[Assignment]: Using the material that follows, identify and copy each line with the string "subtotal".

[Task material]:
::::::

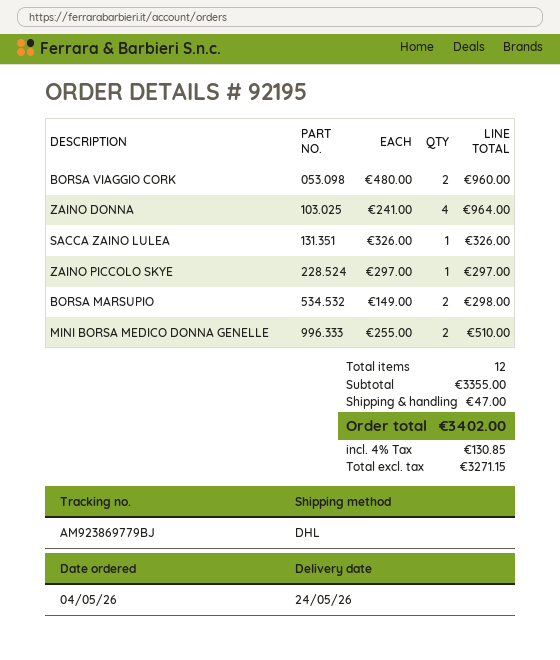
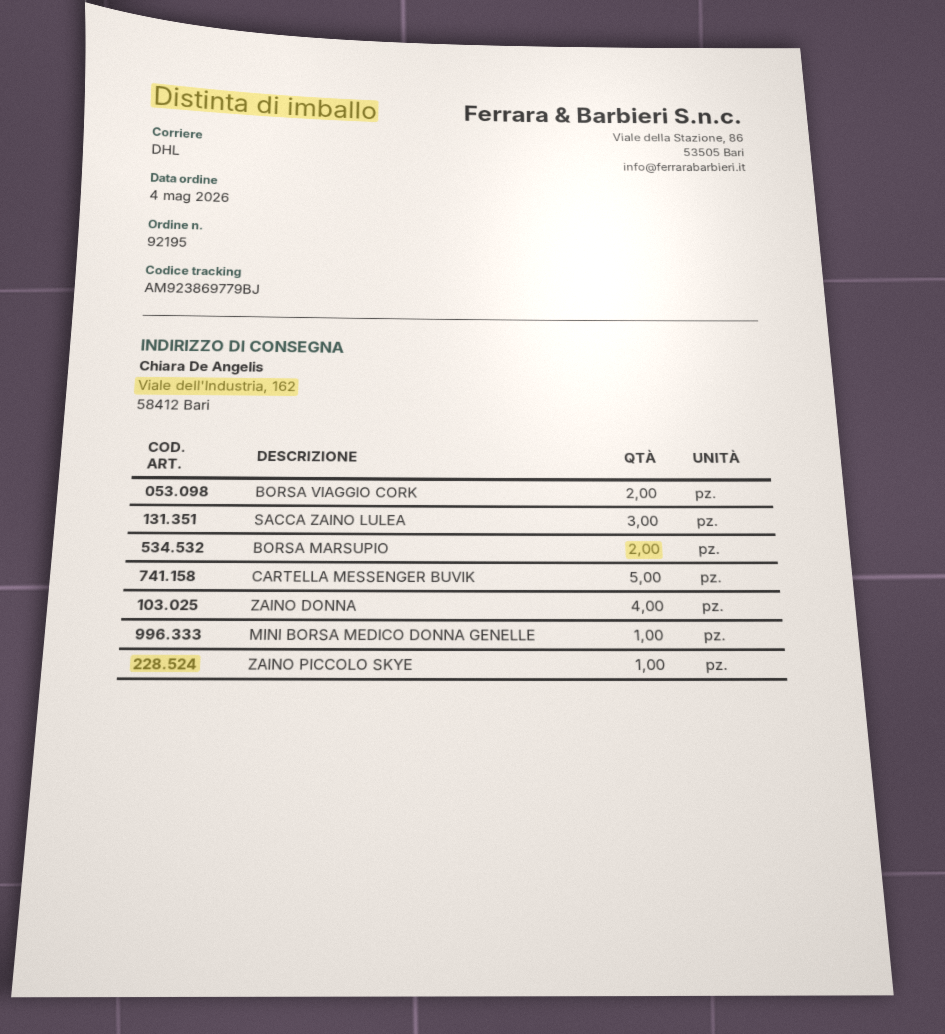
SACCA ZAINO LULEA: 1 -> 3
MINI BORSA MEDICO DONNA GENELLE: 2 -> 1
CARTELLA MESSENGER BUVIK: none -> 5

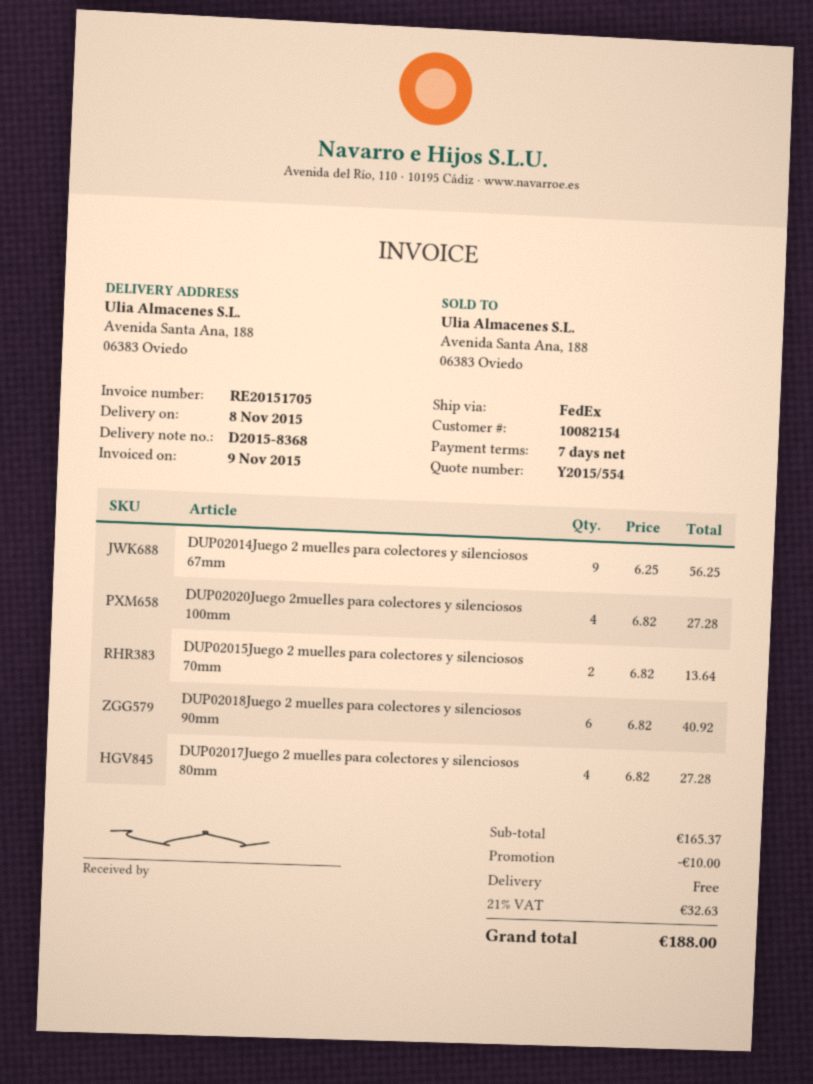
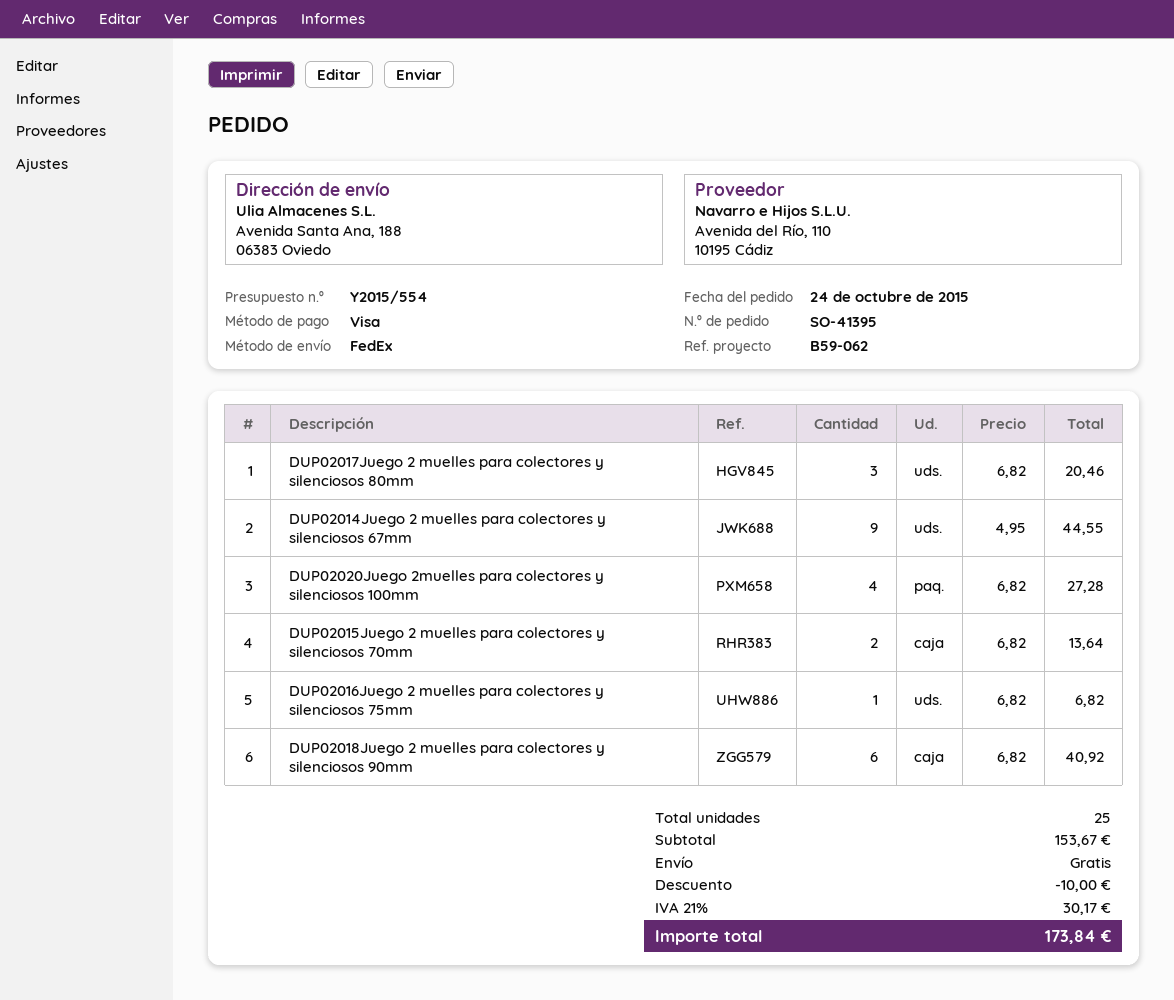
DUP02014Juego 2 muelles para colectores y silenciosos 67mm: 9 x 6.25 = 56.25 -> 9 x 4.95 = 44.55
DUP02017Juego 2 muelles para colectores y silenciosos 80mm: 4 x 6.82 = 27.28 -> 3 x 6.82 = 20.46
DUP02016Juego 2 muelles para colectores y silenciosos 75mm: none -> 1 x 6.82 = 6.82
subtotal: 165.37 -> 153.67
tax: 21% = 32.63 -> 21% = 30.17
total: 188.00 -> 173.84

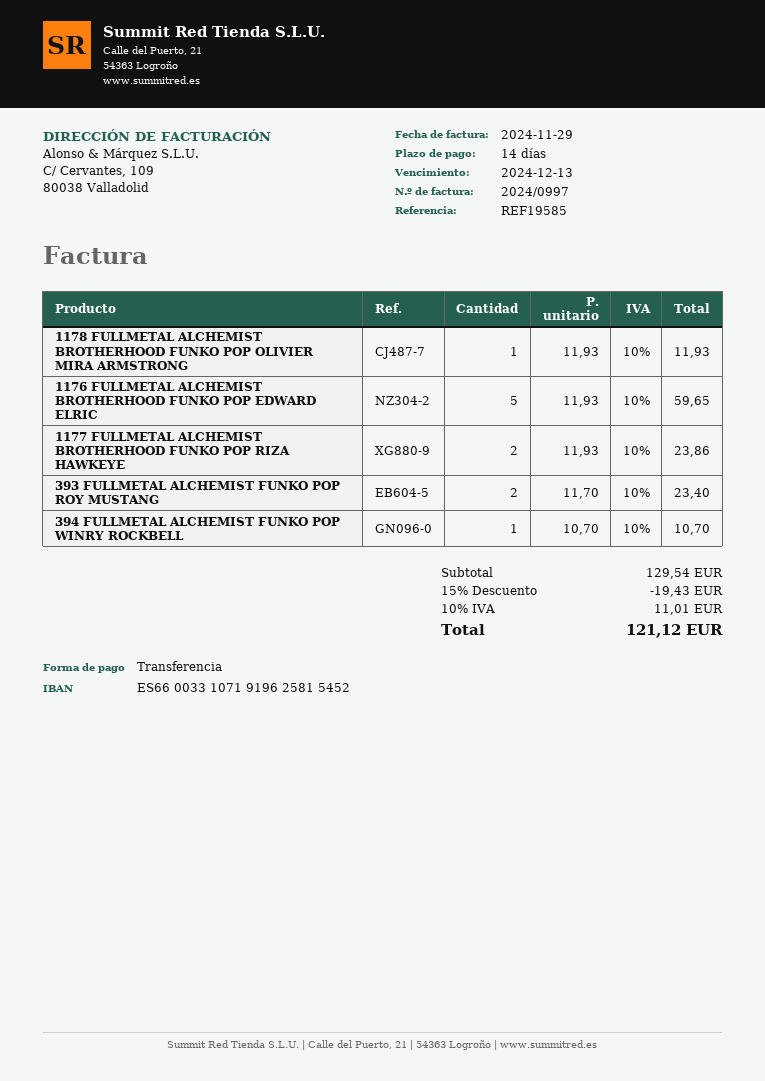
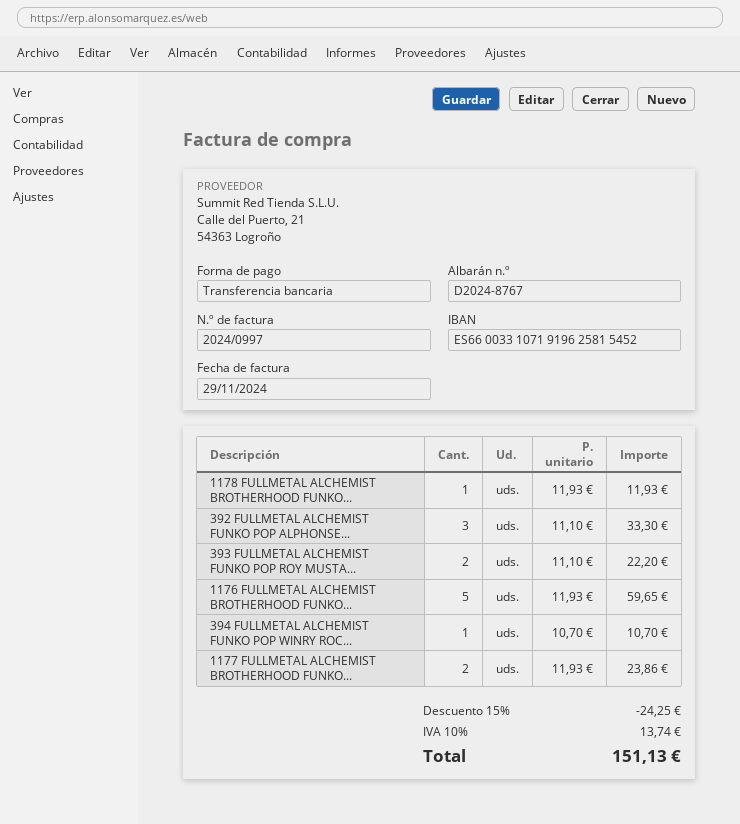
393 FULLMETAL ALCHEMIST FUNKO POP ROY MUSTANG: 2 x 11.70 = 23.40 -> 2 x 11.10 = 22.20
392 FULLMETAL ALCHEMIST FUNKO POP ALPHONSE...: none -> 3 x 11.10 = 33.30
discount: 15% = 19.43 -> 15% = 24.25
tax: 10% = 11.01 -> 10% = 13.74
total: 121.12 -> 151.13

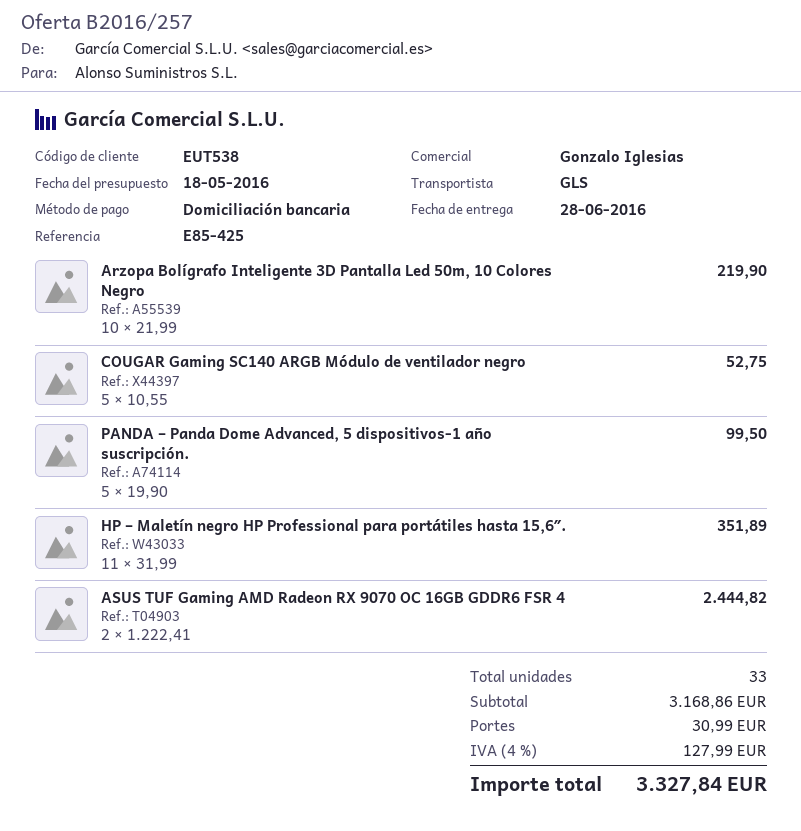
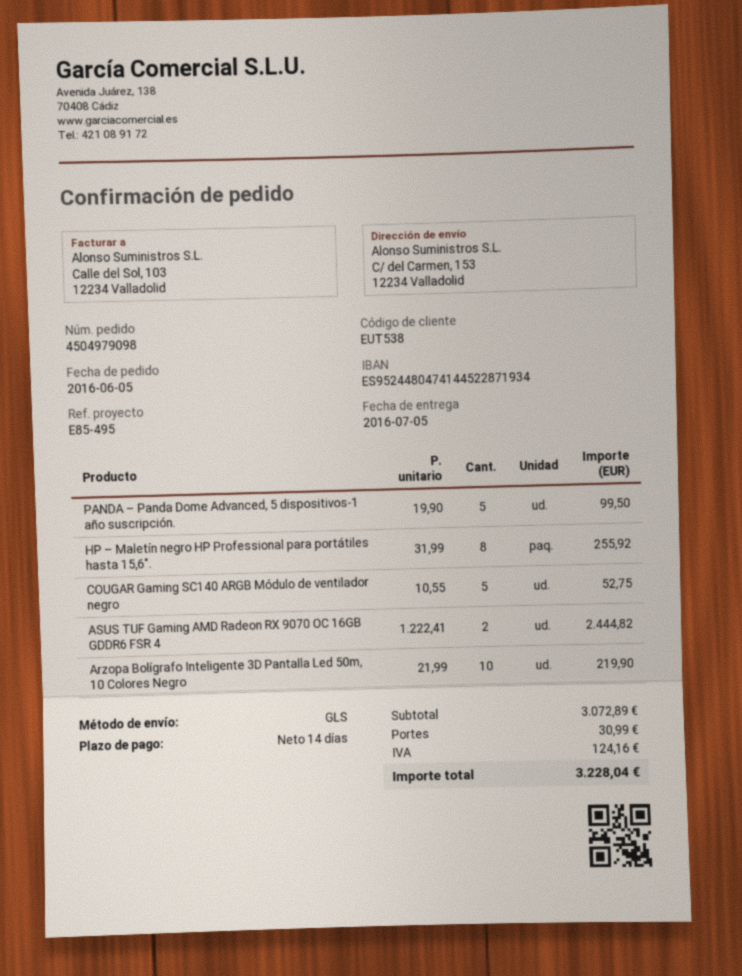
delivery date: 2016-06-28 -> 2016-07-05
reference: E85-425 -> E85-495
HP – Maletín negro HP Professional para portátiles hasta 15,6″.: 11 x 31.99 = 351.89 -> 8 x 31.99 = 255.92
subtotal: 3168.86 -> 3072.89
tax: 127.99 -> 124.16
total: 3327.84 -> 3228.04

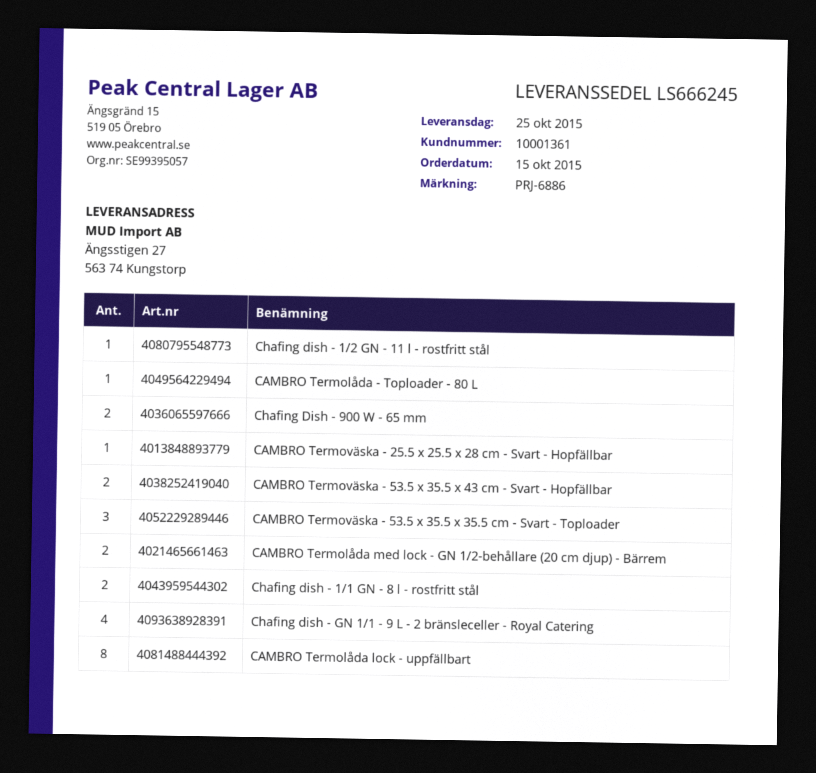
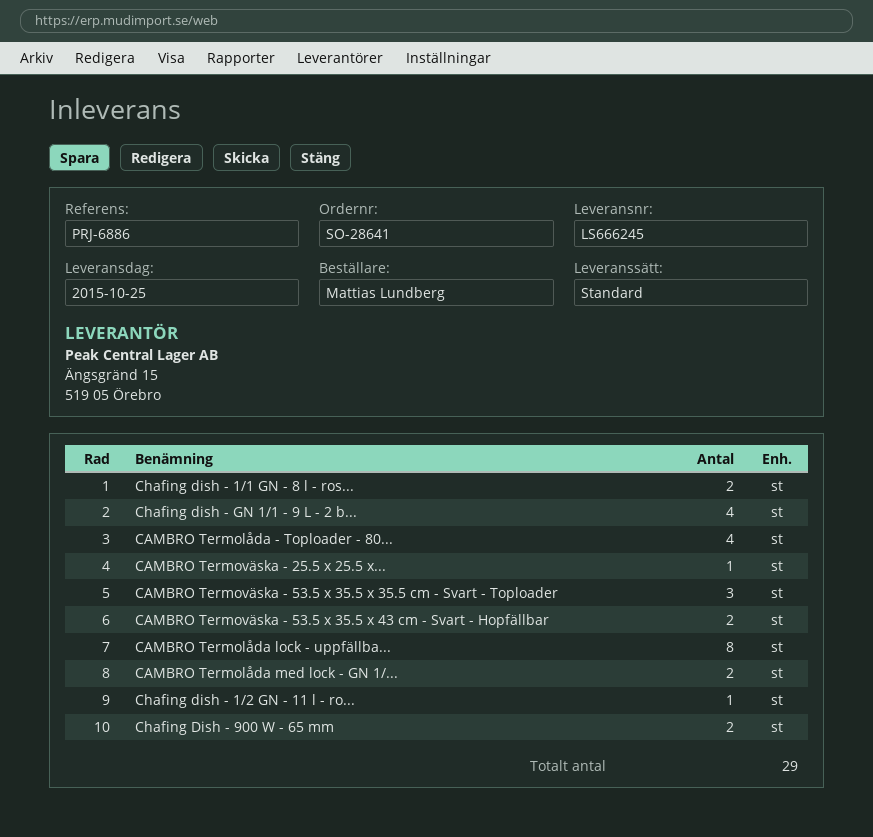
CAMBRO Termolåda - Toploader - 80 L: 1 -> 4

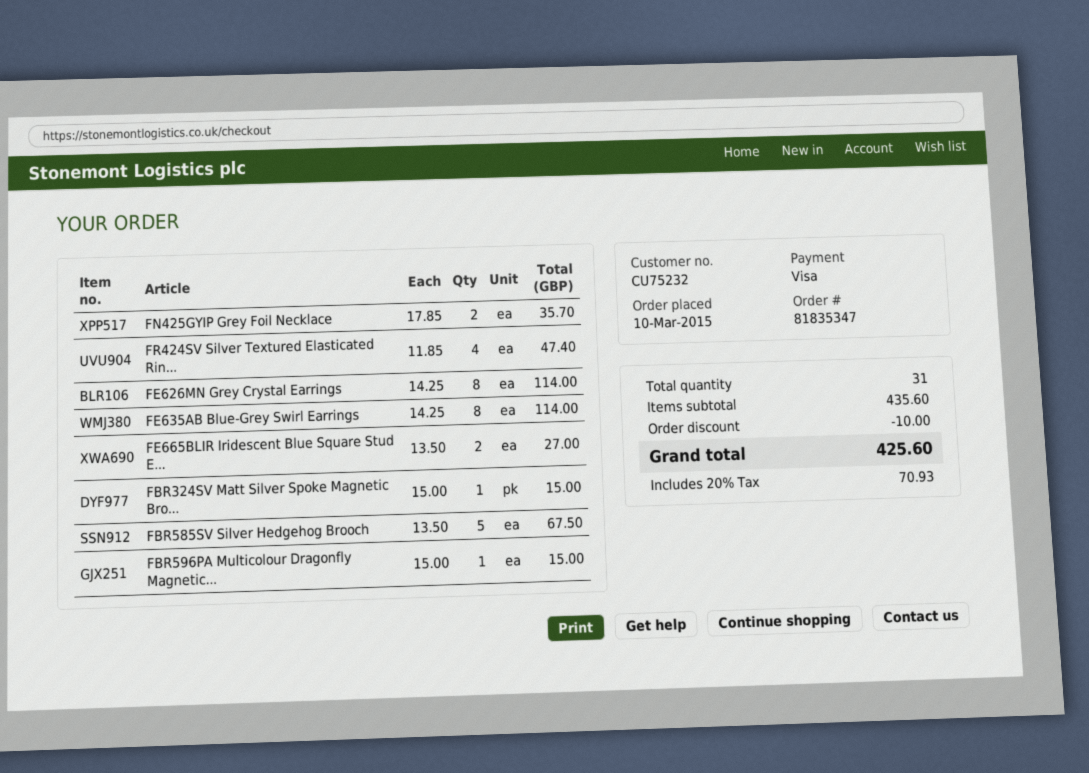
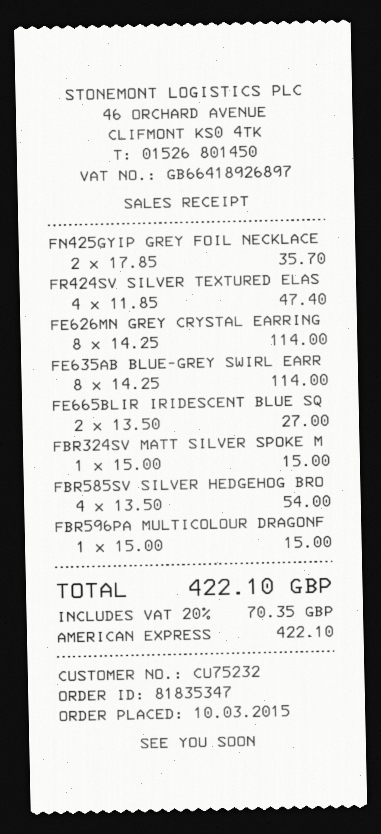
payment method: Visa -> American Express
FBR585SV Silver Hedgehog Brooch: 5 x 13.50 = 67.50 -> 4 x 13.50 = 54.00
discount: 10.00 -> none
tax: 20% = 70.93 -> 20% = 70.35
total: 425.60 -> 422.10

::::::

[Reply]:
subtotal: 165.37 -> 153.67
subtotal: 3168.86 -> 3072.89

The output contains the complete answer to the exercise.